Information shown Block Start
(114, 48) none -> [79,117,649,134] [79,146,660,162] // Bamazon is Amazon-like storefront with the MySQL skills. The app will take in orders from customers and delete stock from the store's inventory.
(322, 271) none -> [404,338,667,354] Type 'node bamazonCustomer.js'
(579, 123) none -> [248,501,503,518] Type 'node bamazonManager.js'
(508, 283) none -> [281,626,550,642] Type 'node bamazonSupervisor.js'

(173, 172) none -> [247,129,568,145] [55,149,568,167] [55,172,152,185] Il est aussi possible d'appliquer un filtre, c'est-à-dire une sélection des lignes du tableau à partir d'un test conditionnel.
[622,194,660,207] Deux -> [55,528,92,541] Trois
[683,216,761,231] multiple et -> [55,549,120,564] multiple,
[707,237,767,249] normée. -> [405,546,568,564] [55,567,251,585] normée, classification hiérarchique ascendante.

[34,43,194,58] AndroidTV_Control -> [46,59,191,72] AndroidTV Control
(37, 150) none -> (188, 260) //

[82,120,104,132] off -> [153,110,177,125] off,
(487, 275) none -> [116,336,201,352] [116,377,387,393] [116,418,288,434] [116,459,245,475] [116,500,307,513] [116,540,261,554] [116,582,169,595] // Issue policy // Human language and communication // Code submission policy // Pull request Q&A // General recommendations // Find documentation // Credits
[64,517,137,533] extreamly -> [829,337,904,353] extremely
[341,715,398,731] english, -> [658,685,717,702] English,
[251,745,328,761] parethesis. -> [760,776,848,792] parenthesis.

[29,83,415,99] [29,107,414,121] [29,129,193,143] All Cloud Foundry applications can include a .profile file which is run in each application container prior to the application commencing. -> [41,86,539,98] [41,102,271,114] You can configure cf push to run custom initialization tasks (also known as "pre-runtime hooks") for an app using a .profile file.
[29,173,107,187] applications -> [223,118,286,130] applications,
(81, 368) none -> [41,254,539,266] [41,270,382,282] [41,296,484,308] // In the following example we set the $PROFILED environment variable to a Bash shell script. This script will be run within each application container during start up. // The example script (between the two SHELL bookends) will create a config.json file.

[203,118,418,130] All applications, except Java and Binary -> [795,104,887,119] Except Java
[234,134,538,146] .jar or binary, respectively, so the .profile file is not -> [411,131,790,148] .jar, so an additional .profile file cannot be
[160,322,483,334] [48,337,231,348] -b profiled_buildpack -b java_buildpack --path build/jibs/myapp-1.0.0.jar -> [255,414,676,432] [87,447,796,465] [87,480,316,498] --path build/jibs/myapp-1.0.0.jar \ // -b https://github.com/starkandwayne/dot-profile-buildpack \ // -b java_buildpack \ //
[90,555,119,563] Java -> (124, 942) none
Information shown Block End
Exercise objective: Each line of the material above needs to be returned exactly as written.

Result of the exercise:
(114, 48) none -> [79,117,649,134] [79,146,660,162] // Bamazon is Amazon-like storefront with the MySQL skills. The app will take in orders from customers and delete stock from the store's inventory.
(322, 271) none -> [404,338,667,354] Type 'node bamazonCustomer.js'
(579, 123) none -> [248,501,503,518] Type 'node bamazonManager.js'
(508, 283) none -> [281,626,550,642] Type 'node bamazonSupervisor.js'

(173, 172) none -> [247,129,568,145] [55,149,568,167] [55,172,152,185] Il est aussi possible d'appliquer un filtre, c'est-à-dire une sélection des lignes du tableau à partir d'un test conditionnel.
[622,194,660,207] Deux -> [55,528,92,541] Trois
[683,216,761,231] multiple et -> [55,549,120,564] multiple,
[707,237,767,249] normée. -> [405,546,568,564] [55,567,251,585] normée, classification hiérarchique ascendante.

[34,43,194,58] AndroidTV_Control -> [46,59,191,72] AndroidTV Control
(37, 150) none -> (188, 260) //

[82,120,104,132] off -> [153,110,177,125] off,
(487, 275) none -> [116,336,201,352] [116,377,387,393] [116,418,288,434] [116,459,245,475] [116,500,307,513] [116,540,261,554] [116,582,169,595] // Issue policy // Human language and communication // Code submission policy // Pull request Q&A // General recommendations // Find documentation // Credits
[64,517,137,533] extreamly -> [829,337,904,353] extremely
[341,715,398,731] english, -> [658,685,717,702] English,
[251,745,328,761] parethesis. -> [760,776,848,792] parenthesis.

[29,83,415,99] [29,107,414,121] [29,129,193,143] All Cloud Foundry applications can include a .profile file which is run in each application container prior to the application commencing. -> [41,86,539,98] [41,102,271,114] You can configure cf push to run custom initialization tasks (also known as "pre-runtime hooks") for an app using a .profile file.
[29,173,107,187] applications -> [223,118,286,130] applications,
(81, 368) none -> [41,254,539,266] [41,270,382,282] [41,296,484,308] // In the following example we set the $PROFILED environment variable to a Bash shell script. This script will be run within each application container during start up. // The example script (between the two SHELL bookends) will create a config.json file.

[203,118,418,130] All applications, except Java and Binary -> [795,104,887,119] Except Java
[234,134,538,146] .jar or binary, respectively, so the .profile file is not -> [411,131,790,148] .jar, so an additional .profile file cannot be
[160,322,483,334] [48,337,231,348] -b profiled_buildpack -b java_buildpack --path build/jibs/myapp-1.0.0.jar -> [255,414,676,432] [87,447,796,465] [87,480,316,498] --path build/jibs/myapp-1.0.0.jar \ // -b https://github.com/starkandwayne/dot-profile-buildpack \ // -b java_buildpack \ //
[90,555,119,563] Java -> (124, 942) none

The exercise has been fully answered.